_Problem details:_
From the line with "BVLA Tereza Hinge" through the line with "total: 20701.10 -> 23595.79", repeat the entries verbatim, both end lines included, and add nothing.

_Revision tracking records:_
***
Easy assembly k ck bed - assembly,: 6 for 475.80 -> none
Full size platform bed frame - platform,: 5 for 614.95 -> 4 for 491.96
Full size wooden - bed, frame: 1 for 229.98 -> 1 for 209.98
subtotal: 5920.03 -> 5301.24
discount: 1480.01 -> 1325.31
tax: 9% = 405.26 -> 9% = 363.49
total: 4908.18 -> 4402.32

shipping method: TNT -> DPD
***
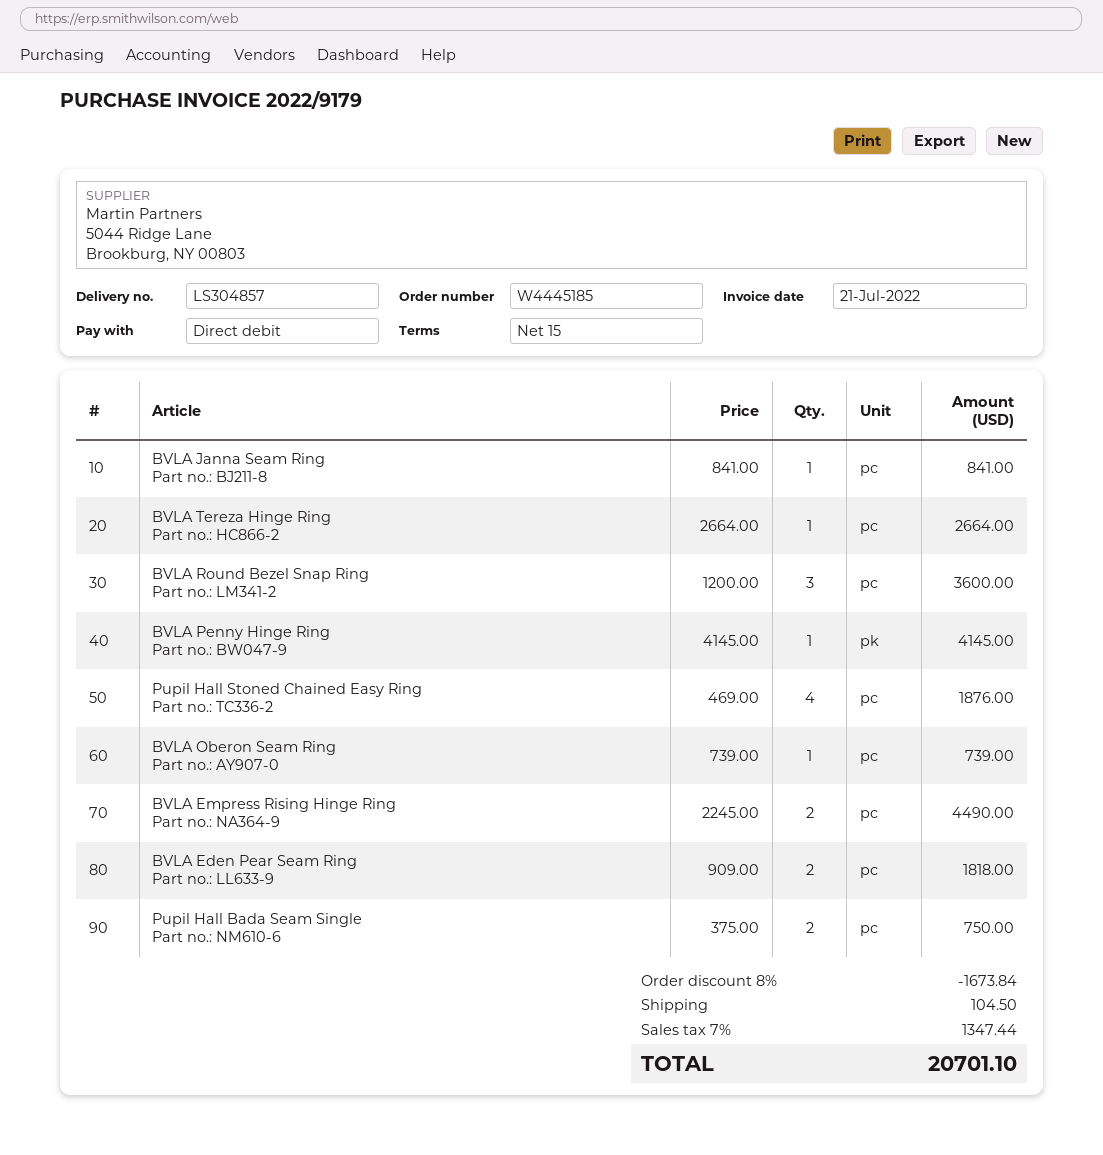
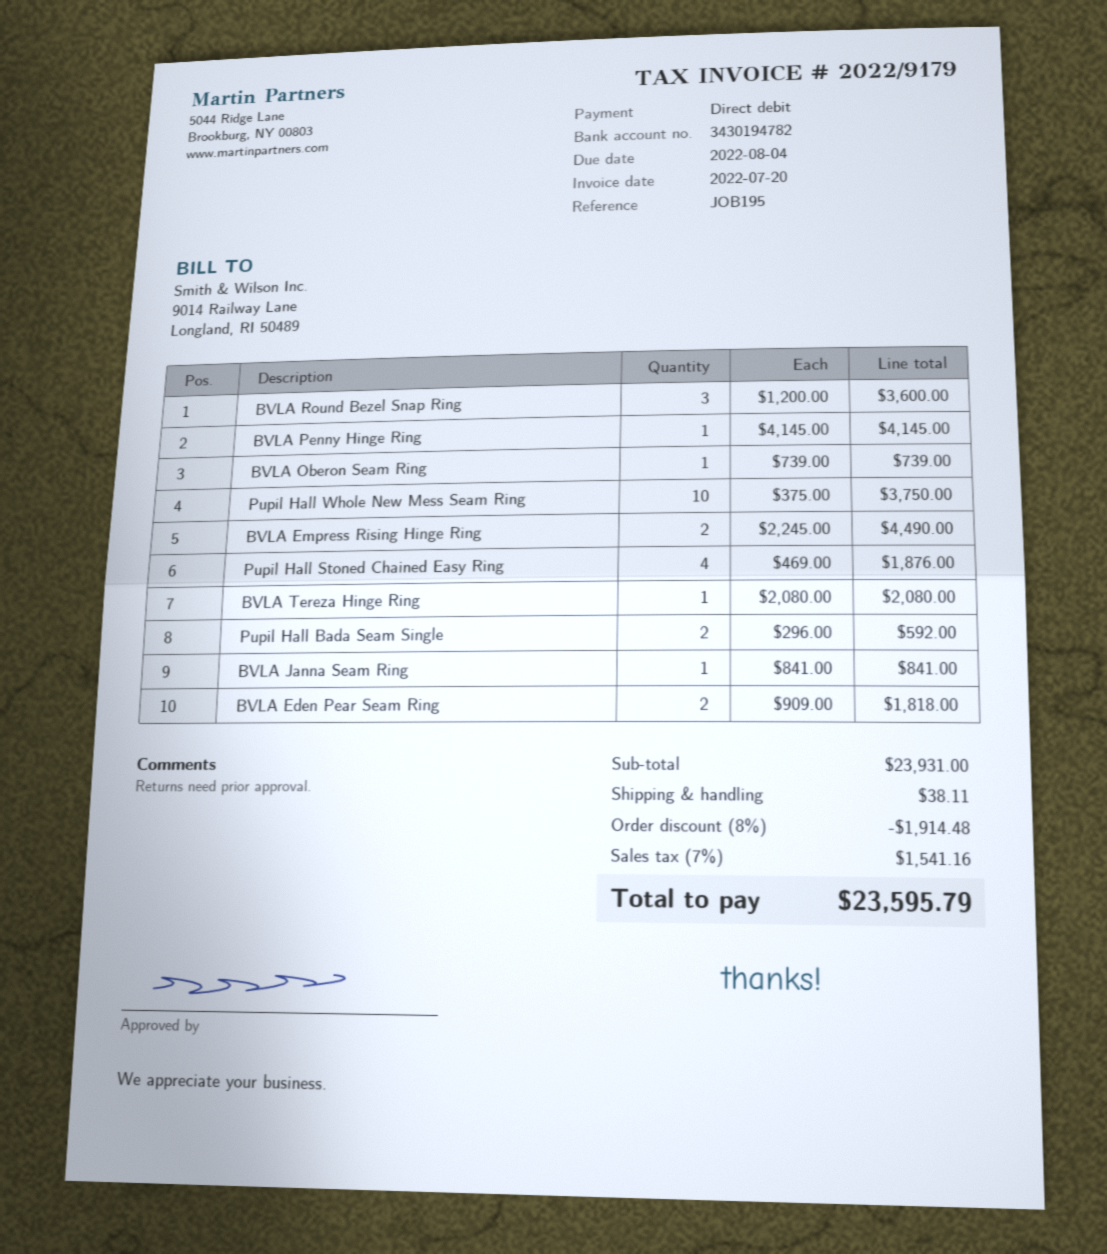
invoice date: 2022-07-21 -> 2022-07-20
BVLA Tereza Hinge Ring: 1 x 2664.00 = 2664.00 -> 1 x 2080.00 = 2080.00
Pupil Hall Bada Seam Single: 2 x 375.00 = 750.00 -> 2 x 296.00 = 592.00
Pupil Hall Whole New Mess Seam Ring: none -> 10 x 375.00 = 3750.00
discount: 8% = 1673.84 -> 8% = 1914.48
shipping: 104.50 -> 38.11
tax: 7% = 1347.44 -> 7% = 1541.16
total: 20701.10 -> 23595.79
***
_Solution to this task:_
BVLA Tereza Hinge Ring: 1 x 2664.00 = 2664.00 -> 1 x 2080.00 = 2080.00
Pupil Hall Bada Seam Single: 2 x 375.00 = 750.00 -> 2 x 296.00 = 592.00
Pupil Hall Whole New Mess Seam Ring: none -> 10 x 375.00 = 3750.00
discount: 8% = 1673.84 -> 8% = 1914.48
shipping: 104.50 -> 38.11
tax: 7% = 1347.44 -> 7% = 1541.16
total: 20701.10 -> 23595.79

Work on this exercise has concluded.